Wednesday, 24 December 2014

A Tale Of Two Policies

This week has seen the release of two sets of data that illustrate the division between the kind of Keynesian policy of fiscal expansion undertaken in the US, and the policy of Austerian contraction adopted in the UK, and inflicted on the EU periphery, which I discussed some time ago. On the one hand, the US economy's growth has been revised up significantly from previous readings, showing 5% growth for the 3rd quarter. On the other, UK growth has been significantly revised down from 3%, to just 2.6%.

The Liberal-Tories, for the last five years, have relied on telling lies about the condition of the UK economy. Ahead of the 2010 General Election, the Tories declared that the UK economy was in as bad a condition as Greece. That statement was ridiculously untrue, but it justified the Tories adoption of a policy of Austerianism, as a means of politically differentiating themselves from Labour, and of appealing to their small capitalist base. The Liberals, only after they had got the whiff of leather, from Ministerial limousines, adopted the same set of lies, to justify their collaboration with the Tories.

Having adopted this narrative, they became locked into it, in relation to the policy they were then forced to adopt. They no doubt believed that the economy would recover faster, so that many of their policies would never have to be implemented. They focussed a large part of their early cuts programme on Local Government, so as to be able to blame “profligate” Labour Councils, and avoid too much criticism themselves. The total package of cuts was back-loaded, so that, for example, the cuts in Child Tax Credits, which affect the better off voters, more likely to vote Tory, were only to be implemented to the back end of their programme. They no doubt expected never to have to introduce that part of their programme, and to thereby declare the success of their policies.

But, just the ridiculous catastrophist rhetoric that the Liberal-Tories came out with, in 2010, was enough to send the economy into a serious tailspin.

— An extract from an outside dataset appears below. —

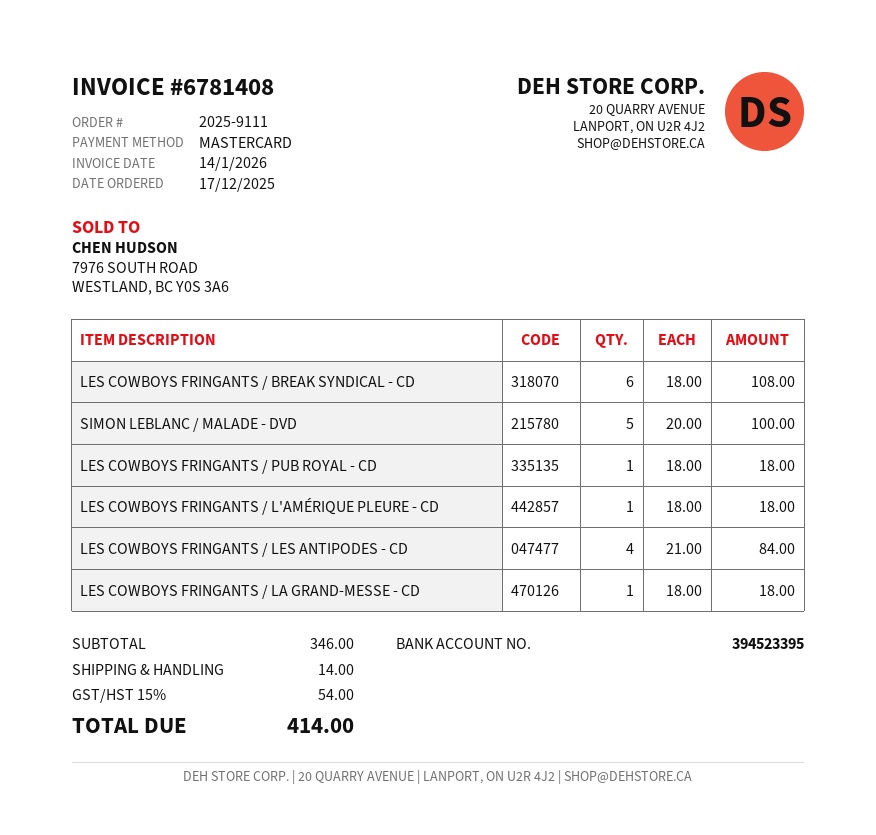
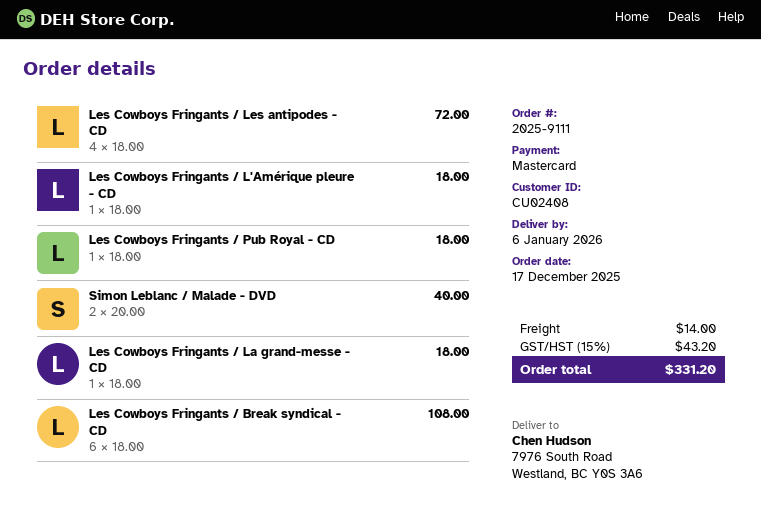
SIMON LEBLANC / MALADE - DVD: 5 x 20.00 = 100.00 -> 2 x 20.00 = 40.00
LES COWBOYS FRINGANTS / LES ANTIPODES - CD: 4 x 21.00 = 84.00 -> 4 x 18.00 = 72.00
tax: 15% = 54.00 -> 15% = 43.20
total: 414.00 -> 331.20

When Osborne introduced his Austerian budget later in the year, it sent the economy into a recession, that was to last essentially for 3 years, reversing the sharp expansion of the economy it had been experiencing after 2009. The major lie that the Liberal-Tories have had to tell, therefore, has been that the UK economy was in a dire state in 2010, and getting worse, rather than that the economy was recovering strongly after 2009, and it was the Liberal-Tory policies which sent it into recession.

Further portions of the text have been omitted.